One of the dozens of fentanyl factories was at 2800 Heath Avenue in the Bronx, where authorities dismantled a pill mill operating out of one of the apartments there. Google Maps Glass tables, often located in bedrooms, provide ideal surfaces for cutting drugs. Air purifiers and air conditioners, however, don’t do much to keep deadly dusts out of the air. DEA Drug dealers were loading pills in capsules on this table when the police raided the pill factory. DEA

Once opened, with the grease inevitably splattered on the floor, the fentanyl is broken up and put into a coffee grinder to turn into powder, meaning the dens will be filled with burnt grinders when the police arrive.

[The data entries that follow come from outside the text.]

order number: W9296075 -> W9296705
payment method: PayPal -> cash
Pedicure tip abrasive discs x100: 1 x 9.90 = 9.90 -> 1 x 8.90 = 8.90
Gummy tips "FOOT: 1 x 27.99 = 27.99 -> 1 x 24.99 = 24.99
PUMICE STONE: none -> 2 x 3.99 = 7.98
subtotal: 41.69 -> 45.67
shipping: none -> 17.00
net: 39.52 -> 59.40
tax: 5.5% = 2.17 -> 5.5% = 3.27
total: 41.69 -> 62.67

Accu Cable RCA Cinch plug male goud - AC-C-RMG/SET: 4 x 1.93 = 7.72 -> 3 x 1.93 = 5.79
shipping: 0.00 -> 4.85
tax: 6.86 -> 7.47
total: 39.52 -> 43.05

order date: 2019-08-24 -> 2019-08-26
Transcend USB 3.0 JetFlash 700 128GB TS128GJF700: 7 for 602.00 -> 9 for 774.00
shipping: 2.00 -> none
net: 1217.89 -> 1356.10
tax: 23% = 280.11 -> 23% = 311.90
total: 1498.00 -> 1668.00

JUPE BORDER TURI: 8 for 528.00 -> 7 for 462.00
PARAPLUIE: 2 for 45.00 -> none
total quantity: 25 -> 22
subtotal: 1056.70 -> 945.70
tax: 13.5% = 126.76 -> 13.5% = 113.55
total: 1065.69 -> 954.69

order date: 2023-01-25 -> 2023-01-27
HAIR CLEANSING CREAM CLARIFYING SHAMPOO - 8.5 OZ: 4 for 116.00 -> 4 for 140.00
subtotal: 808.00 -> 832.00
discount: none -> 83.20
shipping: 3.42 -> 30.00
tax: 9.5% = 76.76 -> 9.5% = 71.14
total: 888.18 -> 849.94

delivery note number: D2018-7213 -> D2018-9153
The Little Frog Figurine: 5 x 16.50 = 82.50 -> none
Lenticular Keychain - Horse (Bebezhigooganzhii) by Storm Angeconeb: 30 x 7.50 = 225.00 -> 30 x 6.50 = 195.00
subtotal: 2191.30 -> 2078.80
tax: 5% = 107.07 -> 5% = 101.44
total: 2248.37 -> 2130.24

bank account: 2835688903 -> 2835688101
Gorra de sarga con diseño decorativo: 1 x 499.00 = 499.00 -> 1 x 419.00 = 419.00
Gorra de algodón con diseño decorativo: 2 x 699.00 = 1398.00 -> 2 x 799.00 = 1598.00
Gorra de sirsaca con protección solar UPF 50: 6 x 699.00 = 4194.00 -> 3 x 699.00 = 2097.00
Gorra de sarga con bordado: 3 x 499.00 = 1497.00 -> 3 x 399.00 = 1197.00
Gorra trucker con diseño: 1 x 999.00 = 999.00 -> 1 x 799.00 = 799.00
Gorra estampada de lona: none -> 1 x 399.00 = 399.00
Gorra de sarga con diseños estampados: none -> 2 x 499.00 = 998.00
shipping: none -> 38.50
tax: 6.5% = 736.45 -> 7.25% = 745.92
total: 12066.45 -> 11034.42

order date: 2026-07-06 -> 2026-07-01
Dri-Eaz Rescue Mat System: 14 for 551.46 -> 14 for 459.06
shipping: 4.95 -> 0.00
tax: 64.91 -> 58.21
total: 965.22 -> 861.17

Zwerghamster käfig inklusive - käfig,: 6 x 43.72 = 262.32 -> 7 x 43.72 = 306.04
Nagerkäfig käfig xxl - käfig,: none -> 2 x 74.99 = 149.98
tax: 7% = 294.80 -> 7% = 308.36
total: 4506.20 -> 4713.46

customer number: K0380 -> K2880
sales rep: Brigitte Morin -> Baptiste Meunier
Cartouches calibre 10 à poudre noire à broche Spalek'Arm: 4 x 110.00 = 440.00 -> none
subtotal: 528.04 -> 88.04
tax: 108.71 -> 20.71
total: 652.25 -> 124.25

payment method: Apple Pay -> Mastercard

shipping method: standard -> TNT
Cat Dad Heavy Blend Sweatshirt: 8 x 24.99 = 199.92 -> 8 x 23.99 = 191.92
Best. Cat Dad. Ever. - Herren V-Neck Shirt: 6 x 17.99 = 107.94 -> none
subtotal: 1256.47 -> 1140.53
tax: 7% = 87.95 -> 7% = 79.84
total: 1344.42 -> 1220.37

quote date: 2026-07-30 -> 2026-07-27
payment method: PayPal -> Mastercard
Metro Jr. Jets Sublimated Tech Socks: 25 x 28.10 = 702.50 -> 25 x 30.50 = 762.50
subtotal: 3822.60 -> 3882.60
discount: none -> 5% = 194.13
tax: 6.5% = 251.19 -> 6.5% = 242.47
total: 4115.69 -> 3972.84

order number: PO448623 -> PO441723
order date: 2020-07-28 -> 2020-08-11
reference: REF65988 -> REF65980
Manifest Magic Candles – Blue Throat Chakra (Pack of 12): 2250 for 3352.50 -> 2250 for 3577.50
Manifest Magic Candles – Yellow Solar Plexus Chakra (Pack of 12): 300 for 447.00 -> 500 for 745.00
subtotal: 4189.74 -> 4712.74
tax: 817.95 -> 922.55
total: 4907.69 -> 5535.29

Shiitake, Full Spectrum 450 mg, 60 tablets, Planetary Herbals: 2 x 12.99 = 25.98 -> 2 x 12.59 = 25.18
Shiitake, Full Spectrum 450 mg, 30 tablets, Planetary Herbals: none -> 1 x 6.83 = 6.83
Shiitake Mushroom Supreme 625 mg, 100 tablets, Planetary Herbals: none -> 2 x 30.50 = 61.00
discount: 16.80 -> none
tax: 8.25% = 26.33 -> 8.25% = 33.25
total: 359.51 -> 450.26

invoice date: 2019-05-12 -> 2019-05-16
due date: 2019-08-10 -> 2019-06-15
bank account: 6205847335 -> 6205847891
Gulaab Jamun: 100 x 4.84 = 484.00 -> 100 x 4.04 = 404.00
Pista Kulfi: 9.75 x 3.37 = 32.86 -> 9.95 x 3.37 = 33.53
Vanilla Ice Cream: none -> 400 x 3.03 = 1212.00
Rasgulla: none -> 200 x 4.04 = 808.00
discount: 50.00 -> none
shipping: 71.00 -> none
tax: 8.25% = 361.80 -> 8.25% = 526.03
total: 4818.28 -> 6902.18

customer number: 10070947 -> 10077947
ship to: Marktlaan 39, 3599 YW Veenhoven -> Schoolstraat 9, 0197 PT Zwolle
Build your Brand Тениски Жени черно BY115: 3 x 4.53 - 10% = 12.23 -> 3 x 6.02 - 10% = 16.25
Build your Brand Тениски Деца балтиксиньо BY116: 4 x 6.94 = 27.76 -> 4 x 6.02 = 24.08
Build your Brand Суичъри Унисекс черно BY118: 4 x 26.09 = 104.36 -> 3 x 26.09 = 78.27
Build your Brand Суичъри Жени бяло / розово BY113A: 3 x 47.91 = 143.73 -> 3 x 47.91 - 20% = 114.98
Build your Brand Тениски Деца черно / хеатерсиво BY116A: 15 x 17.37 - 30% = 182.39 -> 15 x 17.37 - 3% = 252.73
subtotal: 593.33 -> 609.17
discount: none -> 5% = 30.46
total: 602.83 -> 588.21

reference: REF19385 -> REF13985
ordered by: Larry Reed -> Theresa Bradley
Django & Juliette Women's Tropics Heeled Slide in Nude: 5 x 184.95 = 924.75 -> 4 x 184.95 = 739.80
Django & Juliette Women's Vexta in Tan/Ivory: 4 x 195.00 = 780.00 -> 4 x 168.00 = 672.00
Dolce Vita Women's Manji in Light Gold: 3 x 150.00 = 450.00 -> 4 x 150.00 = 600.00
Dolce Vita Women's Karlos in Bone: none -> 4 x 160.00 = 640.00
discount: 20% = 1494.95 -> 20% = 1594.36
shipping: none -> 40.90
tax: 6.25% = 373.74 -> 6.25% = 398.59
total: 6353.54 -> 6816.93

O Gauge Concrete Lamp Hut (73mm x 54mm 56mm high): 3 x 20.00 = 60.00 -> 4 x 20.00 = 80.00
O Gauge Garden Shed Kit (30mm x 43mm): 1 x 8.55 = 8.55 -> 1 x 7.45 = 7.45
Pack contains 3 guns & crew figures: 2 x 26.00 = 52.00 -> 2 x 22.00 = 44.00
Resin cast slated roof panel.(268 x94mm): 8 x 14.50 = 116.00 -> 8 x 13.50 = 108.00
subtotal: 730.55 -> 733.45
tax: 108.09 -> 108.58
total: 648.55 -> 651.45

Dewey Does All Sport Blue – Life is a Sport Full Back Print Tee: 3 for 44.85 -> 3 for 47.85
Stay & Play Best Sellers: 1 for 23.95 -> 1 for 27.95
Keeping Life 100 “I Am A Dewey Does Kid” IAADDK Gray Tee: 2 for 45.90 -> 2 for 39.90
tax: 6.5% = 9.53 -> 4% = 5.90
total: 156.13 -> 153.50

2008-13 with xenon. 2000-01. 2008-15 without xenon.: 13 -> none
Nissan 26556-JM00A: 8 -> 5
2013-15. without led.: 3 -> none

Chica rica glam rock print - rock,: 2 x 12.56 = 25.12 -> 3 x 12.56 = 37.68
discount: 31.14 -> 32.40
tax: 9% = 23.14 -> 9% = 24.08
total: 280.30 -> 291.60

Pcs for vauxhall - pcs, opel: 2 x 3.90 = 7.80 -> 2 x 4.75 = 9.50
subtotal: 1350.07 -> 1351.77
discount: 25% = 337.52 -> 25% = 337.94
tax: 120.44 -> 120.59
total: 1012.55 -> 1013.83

Once converted into a fine powder, the deadly substance can be mixed with cocaine or heroin and cut with baking powder, baby laxatives or caffeine powder. This powder can be packaged in glass sachets and sold.

Or it can be poured into a pill press (a tabletop machine, available online) that uses 1.5 tons of pressure to press up to 5,000 pills per hour. Ideally, this is done in a soundproofed basement, because pill pressing machines are as loud as jackhammers.

This was the chaos police found in a raid on a pill factory. DEA Special Agent in Charge of New York, Frank Tarentino, said the factories “are not sanitary areas.” DEA duct tape and glass envelopes are used to package drugs that are distributed to dealers and end up in the bloodstreams of convicted addicts. At a Bronx fentanyl factory, police confiscated $1 million worth of individual doses, in envelopes wrapped in unused lottery tickets and others stamped with logos like “Hiroshima” and “anthrax.”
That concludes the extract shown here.